In [17]:
import numpy as np
import pipeline as pipe

from src.pipelines.build_pipelines import CustomPipeline, get_best_steps
from src.features import build_features
from src.features.build_features import *
from src.data import configuration as config
from sklearn.ensemble import BaggingClassifier
from sklearn.neighbors import KNeighborsClassifier
from sklearn.ensemble import AdaBoostClassifier

# Prediction Models

Später dann zum zusammenführen  
•	VotingClassifier  
•	StackingClassifier   
•	BaggingClassifier  
•	AdaBoostClassifier

Lineare Modelle:  Marco  
•   LinearRegression/Ridge  
•	Lasso*    
•	ElasticNet*   
•	OrthogonalMatchingPursuit*  

Naive Bayes:  Patrick  
•	BernoulliNB  
•	ComplementNB  
•	GaussianNB  
•	MultinomialNB  

Nearest Neighbors:  Marco  
•	KNeighborsClassifier  
•	RadiusNeighborsClassifier   

Decision Trees:  Thomas  
•	DecisionTreeClassifier  
•	ExtraTreeClassifier  
•   LGBMClassifier       
•	RandomForestClassifier  

Support Vector Machines:  Patrick  
•	LinearSVC  
•	LinearSVR  
•	NuSVC  
•	NuSVR  
•	OneClassSVM  
•	SVC  
•	SVR  

Neural Networks:  Thomas  
•	MLPClassifier  
•	MLPRegressor  

## Baseline
For our baseline we use a dummy classifier

In [10]:
from sklearn.dummy import DummyClassifier

# create a dummy classifier that predicts the most frequent class
estimator = DummyClassifier(strategy='most_frequent')
baseline_pipe = CustomPipeline(get_best_steps(customEstimator=estimator), skip_feature_evaluation=True)
baseline_pipe.run()

loading data
preparing data
running pipeline
evaluating pipeline
    fit_time: 2.978378915786743
    score_time: 0.2813164234161377
    test_accuracy: 0.5253234821387688
    test_f1-score: 0.22960090661128757
    test_mcc: 0.0
storing model and prediction


The dummy classifier scores an accuracy score of 0.525, an f1-score of 0.229 and an mcc score of 0

## Linear Models
Linear regression is used to predict a continuous variable.
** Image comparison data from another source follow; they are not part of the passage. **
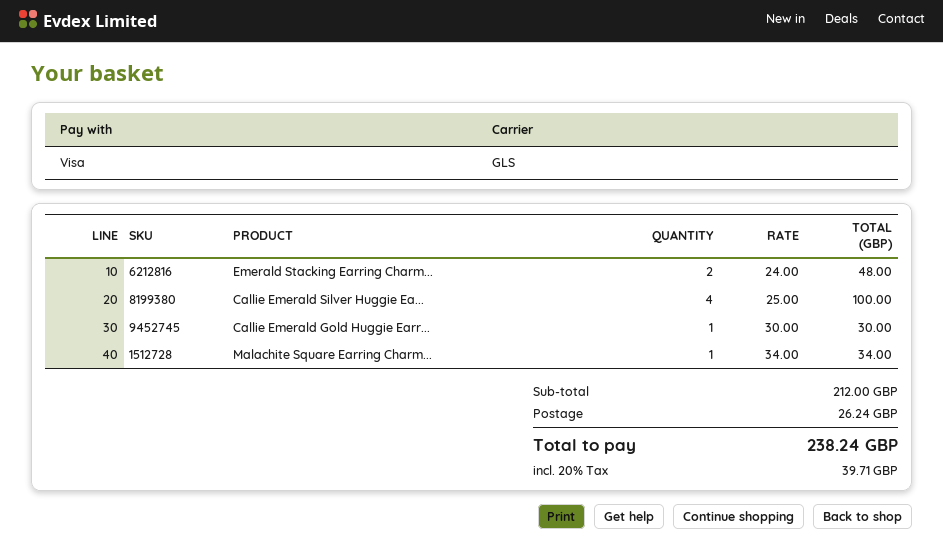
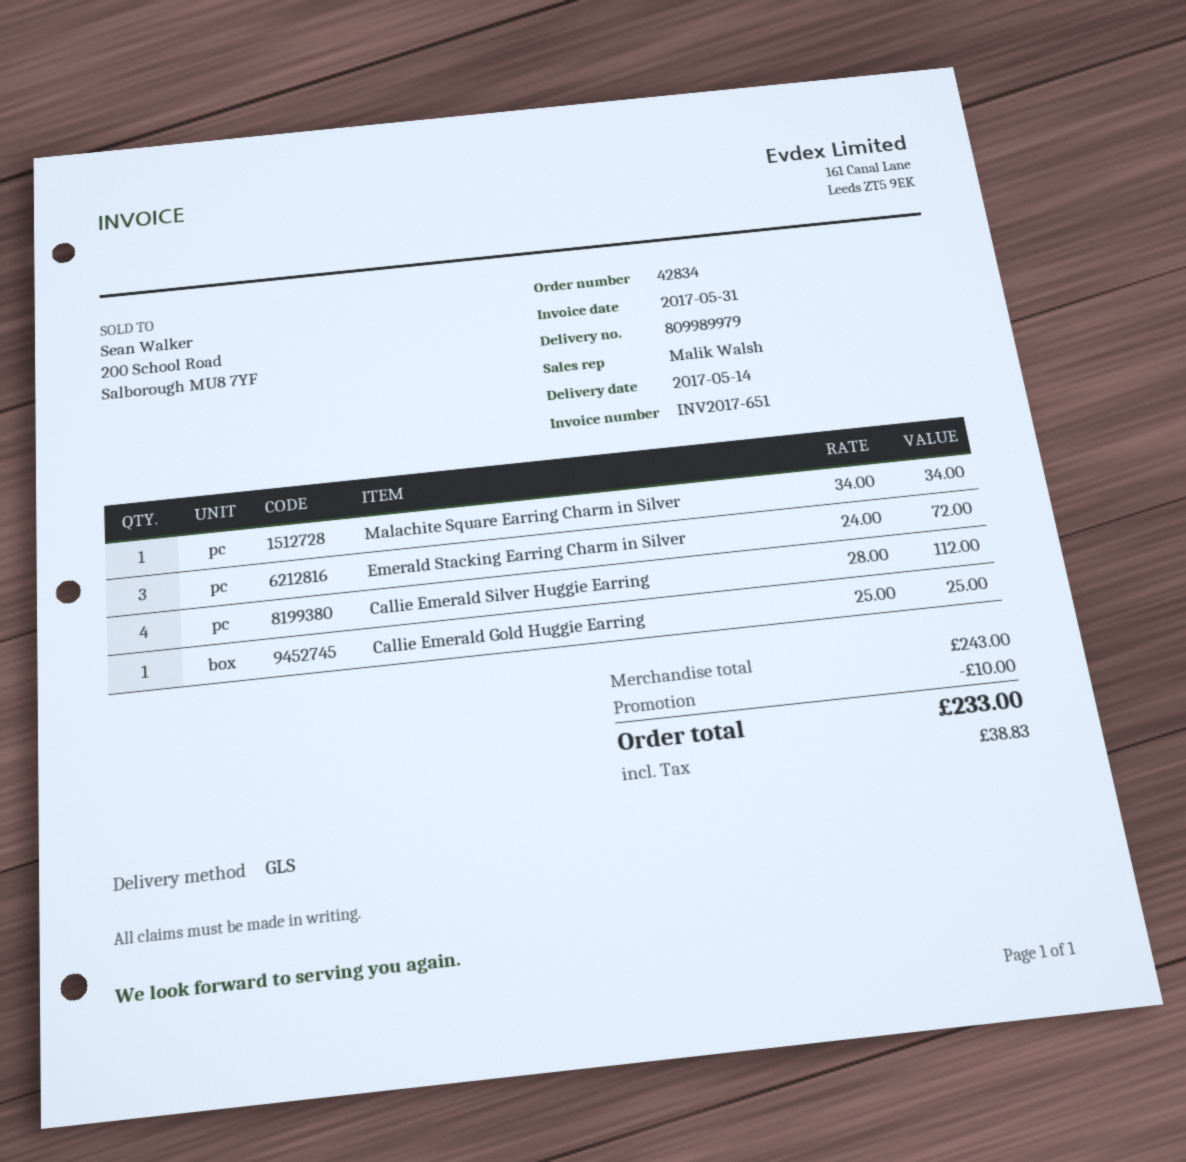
Emerald Stacking Earring Charm...: 2 x 24.00 = 48.00 -> 3 x 24.00 = 72.00
Callie Emerald Silver Huggie Ea...: 4 x 25.00 = 100.00 -> 4 x 28.00 = 112.00
Callie Emerald Gold Huggie Earr...: 1 x 30.00 = 30.00 -> 1 x 25.00 = 25.00
subtotal: 212.00 -> 243.00
discount: none -> 10.00
shipping: 26.24 -> none
tax: 39.71 -> 38.83
total: 238.24 -> 233.00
In our case we have a categorical variable with the values 1, 2 or 3. Therefore linear regression is not suitable.

Logistic Regression is a Machine Learning classification algorithm that is used to predict the probability of a categorical dependent variable. In the following we try out this model

In [17]:
from sklearn.linear_model import LogisticRegression

# create an instance of the model
estimator = LogisticRegression(multi_class='auto')

testpip = CustomPipeline(get_best_steps(customEstimator=estimator))
testpip.run()

loading data
preparing data
running pipeline
evaluating pipeline
    fit_time: 4.572189617156982
    score_time: 0.30075798034667967
    test_accuracy: 0.6142060896201024
    test_f1-score: 0.4446026802480995
    test_mcc: 0.23982440663111518
storing model and prediction


An accuracy of 0.539 and an F1-score of 0.345 indicate that the model is not able to make accurate predictions, and an MCC of 0.078 suggests that the model's performance is only slightly better than random guessing.

In [18]:
# try out with only the numerical values
estimator = LogisticRegression(multi_class='auto')
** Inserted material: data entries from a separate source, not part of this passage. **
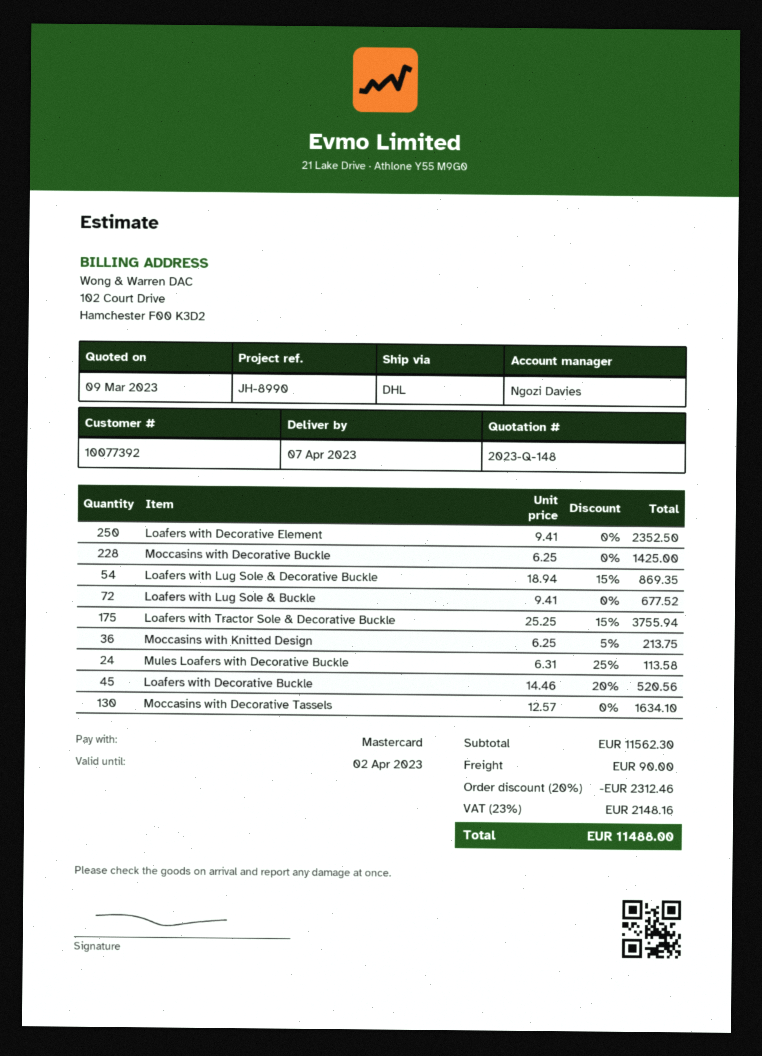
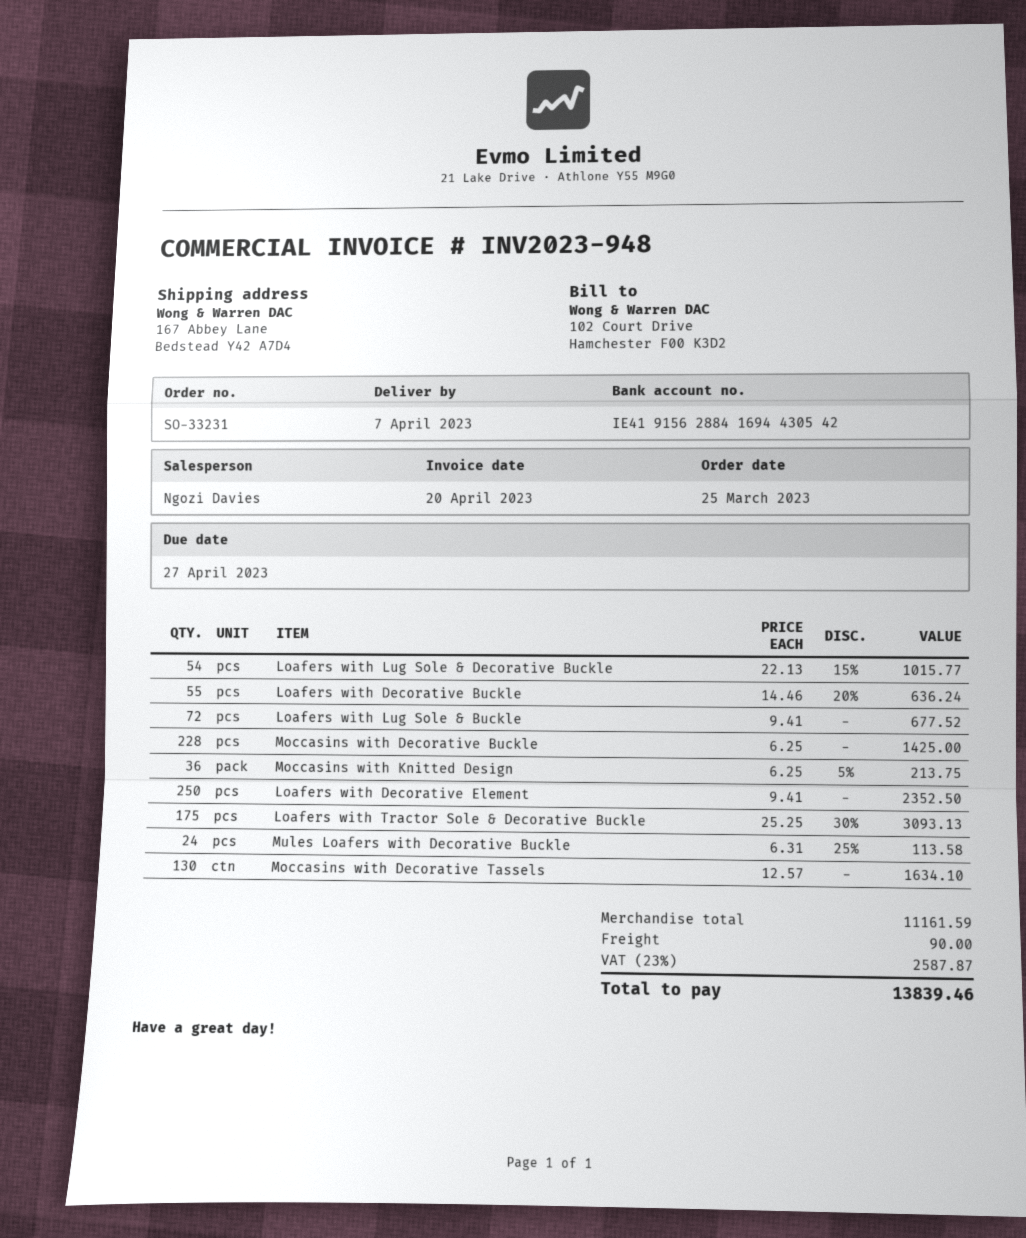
Loafers with Lug Sole & Decorative Buckle: 54 x 18.94 - 15% = 869.35 -> 54 x 22.13 - 15% = 1015.77
Loafers with Tractor Sole & Decorative Buckle: 175 x 25.25 - 15% = 3755.94 -> 175 x 25.25 - 30% = 3093.13
Loafers with Decorative Buckle: 45 x 14.46 - 20% = 520.56 -> 55 x 14.46 - 20% = 636.24
subtotal: 11562.30 -> 11161.59
discount: 20% = 2312.46 -> none
tax: 23% = 2148.16 -> 23% = 2587.87
total: 11488.00 -> 13839.46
feature_remover = RemoveFeatureTransformer(config.categorical_columns)

testpip = CustomPipeline([
    ('feature_remover', feature_remover),
    ('estimator', estimator)
])
testpip.run()

loading data
preparing data
running pipeline
evaluating pipeline
    fit_time: 2.0311621189117433
    score_time: 0.03686342239379883
    test_accuracy: 0.5450873174440053
    test_f1-score: 0.34585481193609197
    test_mcc: 0.08855250469203477
storing model and prediction


Dropping the categorical columns improved the score only very slightly. We conclude that using a linear model is not suitable for our data task.

## Nearest Neighboor

### k-Nearest Neighboor
k-Nearest neighbor is a type of machine learning algorithm used for classification tasks. In the case of classification, the algorithm works by comparing an input sample to the training samples and finding the k-nearest neighbors based on a distance metric. The algorithm then classifies the input sample based on the most common class among its k-nearest neighbors. Nearest neighbor is a non-parametric algorithm, meaning it does not make any assumptions about the underlying distribution of the data. The number of neighbors k is a hyperparameter that can be tuned to optimize the algorithm's performance on a given dataset.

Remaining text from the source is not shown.